Back joints with a normal range of flexibility hold a unique place in the body's architecture: They give us strength, power and stride. But back joints with damaged discs hold a unique capacity for crippling pain -- the price we pay for walking upright, playing sports, lifting heavy objects and, sad to say, simply living into middle age.

"Our backs just aren't designed to last a lifetime," says Jeffrey Lotz, director of UCSF's Orthopedic Bioengineering Laboratory and a professor in the department of orthopedic surgery. "A lot of damage accumulates by the time we reach 45." Indeed, as in so many other anatomical and organ systems, evolution has frontloaded us for youth. Consider this: the 23 intervertebral discs, over which so much ink and agony have been spread, separate our 24 spinal vertebrae, preventing what is essentially a bony structure (with its accompanying column of nerves) from settling into a straitjacket. Think about a golf swing or a swimmer's turn; these are impossible feats without such a remarkable innovation.

Special function requires special construction and, true to form, the disc is distinctive among bodily organs. For one, it is composed of three tissues, two of which are fibrous and spongy. The third more closely resembles cartilage. The tissues, which live in an environment that is 80 percent water, also contain multiple cell types, which because there is no blood supply, must obtain nutrients through diffusion from the nearby bone. It is an efficient system, but not an error-free one. Discs degenerate with normal wear and tear, losing stiffness at first, only to reverse course and become more rigid with age. No wonder that lower back pain has become a chronic condition among so many and treatments to prevent or ameliorate it, such an enormous health care enterprise. (See "Back Up," page 44.)

Yet, as Lotz and his fellow bioengineers were forced to admit less than a decade ago, they knew little about why degeneration begins and even less about how it proceeds. And even more puzzling, they could not predict if damaged discs would always be painful. It turns out that they are not. "We suspected that there was a combination of mechanical and biological events, but we weren't sure." Analysis of surgically removed discs (the result of a discectomy) as well as pressure tests on cadaver spines provided data on how spinal loads are distributed and the first real insight into back damage; cracks and breaks in the bone are the main culprits in degenerative disc disease. But the process of degeneration itself remained a mystery.

Thanks to the work of Lotz and his colleagues in the bioengineering laboratory, some of the mystery has now been solved. The key clues emerged from a series of pioneering experiments on mice tails, which mimic our disc system in its robust and pliant youth. In short, Lotz inserted pins into the tails of mice. The pins compressed the discs, allowing the scientists to study the impact of these compression forces on cellular as well as bone structure. What they learned was surprising.

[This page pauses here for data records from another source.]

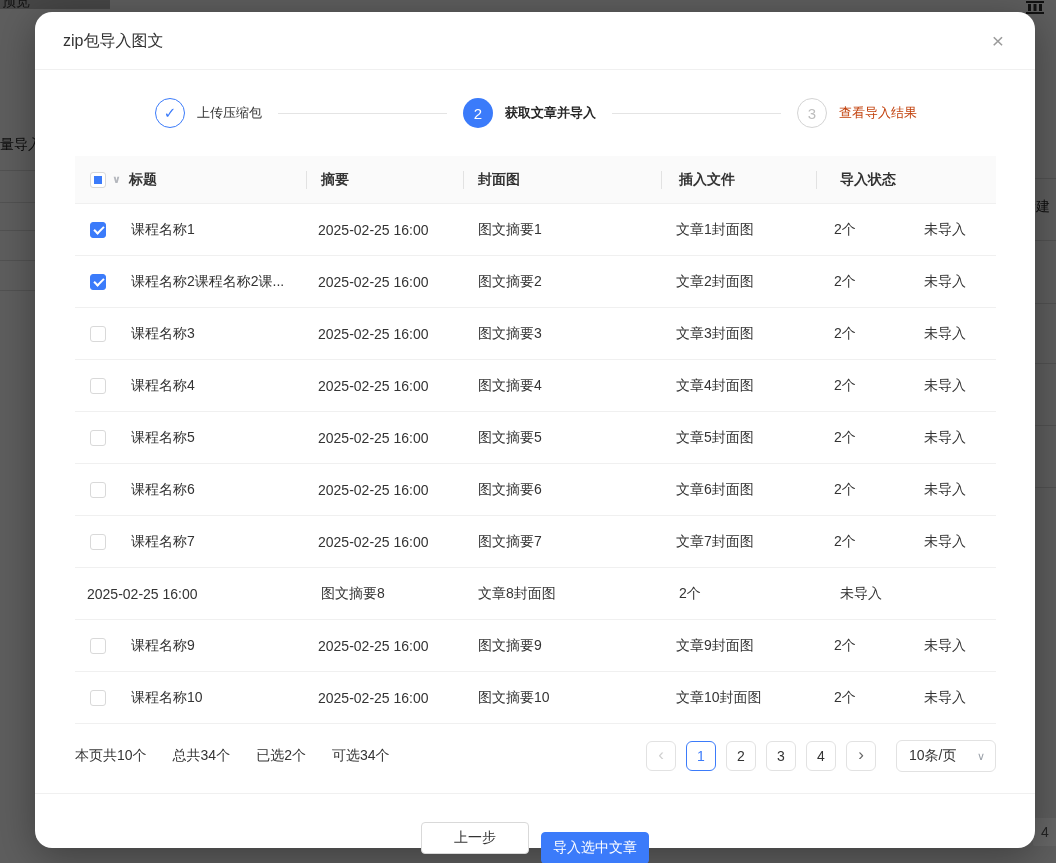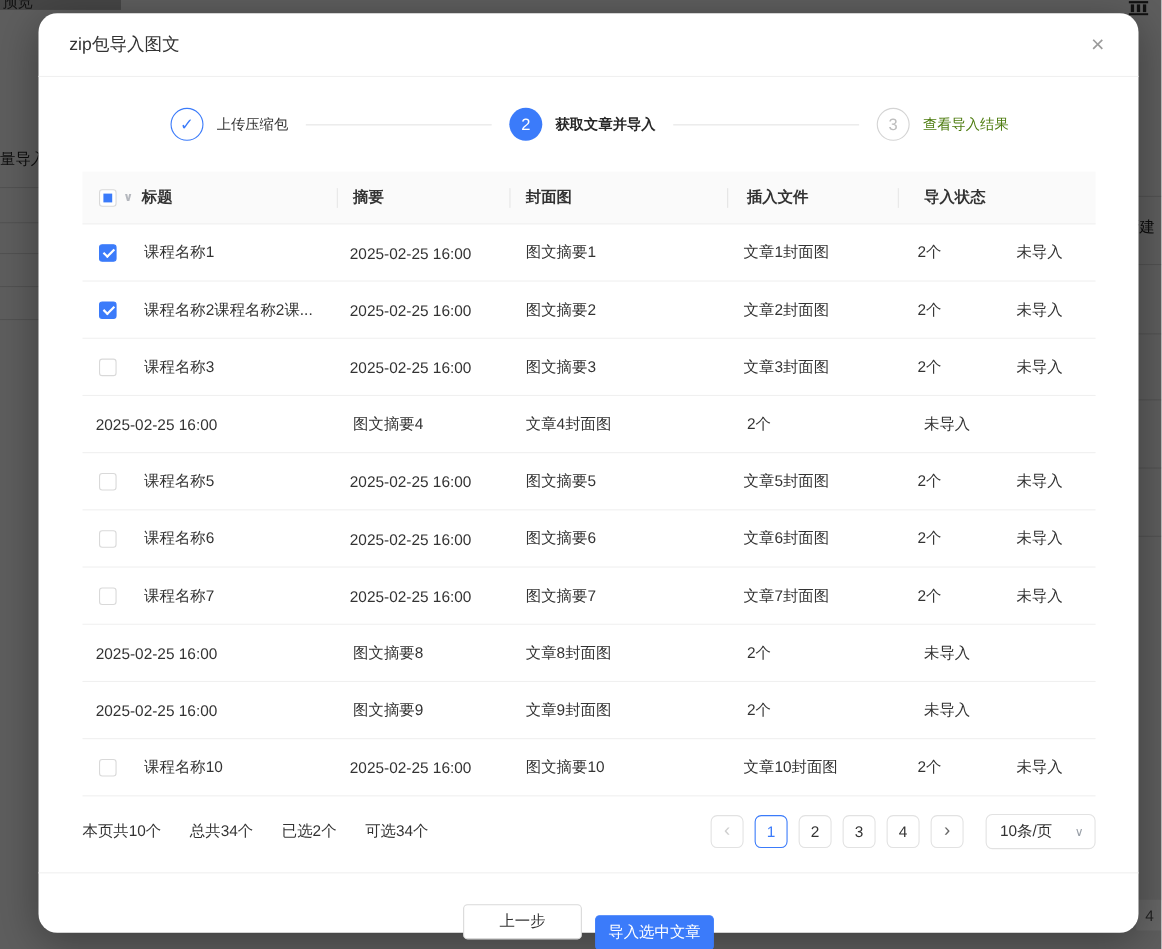"查看导入结果" .step.pending .step-label { color: #4d7c0f -> #c2410c }
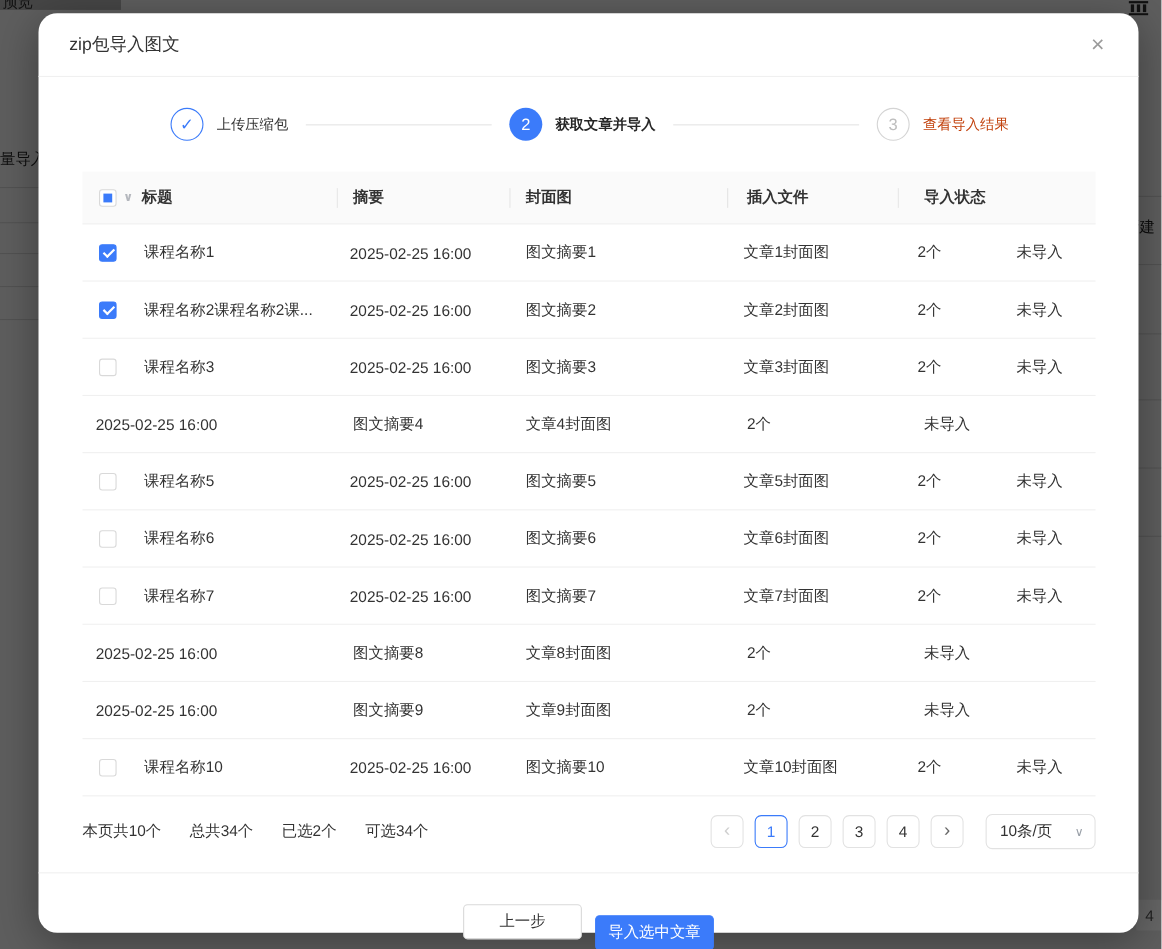"课程名称4" div.cell { html: none -> <div> <span></span> <span>课程名称4</span> </div> }
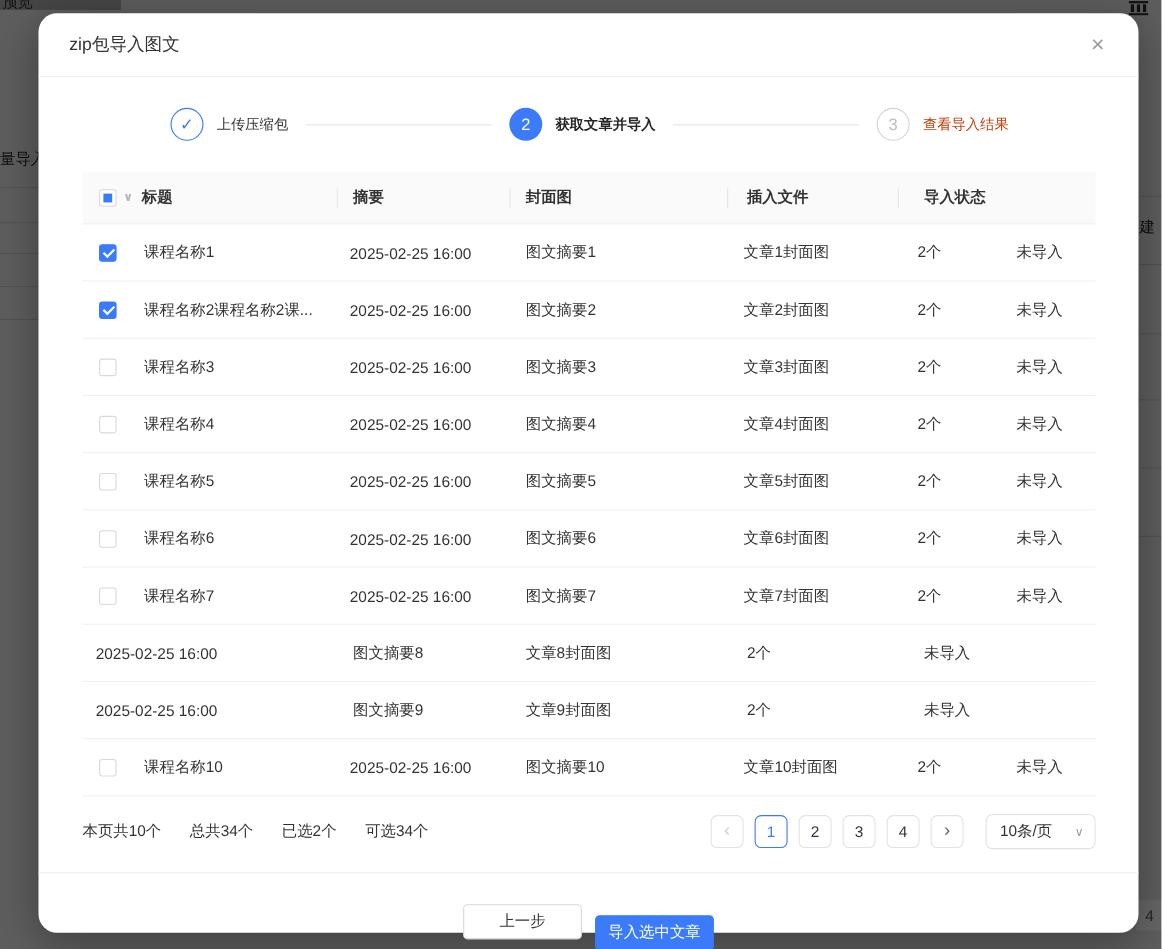"课程名称9" div.cell { html: none -> <div> <span></span> <span>课程名称9</span> </div> }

Explains Lotz, "While a strong force did not break the bone or make the disc burst, the compression did make the cells of the disc change their elongated shape." This might seem logical, even innocuous, given the squishing effects of compression. What was unexpected were the consequences. "The change in shape makes the cells die." And since the cells at the center of the disc are the most vulnerable to damage (remember, there is no blood supply) and critical to the resilience of the spongy structure, cell death means disc trouble.

Still, knowing that the cells died did not explain the pain so often associated with degenerative disc disease, or the lack of it. In some cases, of course, a distended disc impinges upon the nerve column. Pain is the result of physical intrusion. But Lotz and his colleagues suspect that another factor -- an inflammatory substance released by distressed disc cells -- may also be to blame. They now are testing their theory in a mouse model.

The goal as always is to stabilize and neutralize the problem. To that end, Lotz is testing various methods -- heat being one example -- to evaluate their effectiveness. At the same time, he is examining the merits of his own "biomaterial nuclear implant" (to replace the nucleus of the disc), which can be injected into an inflatable sac inserted through a tiny hole in the spinal ligament.

As knowledge builds, the hope is that bioengineers will learn enough to, if not prevent, at least forestall disc degeneration. And as plans proceed for the bioengineering laboratory to become part of UCSF's recently planned bioengineering department that will exist within the Institute of Quantitative Biology (QB3) at UCSF Mission Bay, Lotz dreams even bigger. He would like to reverse existing damage. "We know that degeneration is the result of compression forces. We know that collagen cells prefer to be elongated, that when they are squished, they likely release an inflammatory substance before they die. We need to figure out how to interrupt this process." Easier said than done, of course, one reason why Lotz has a single recommendation in the meantime: "Stretch."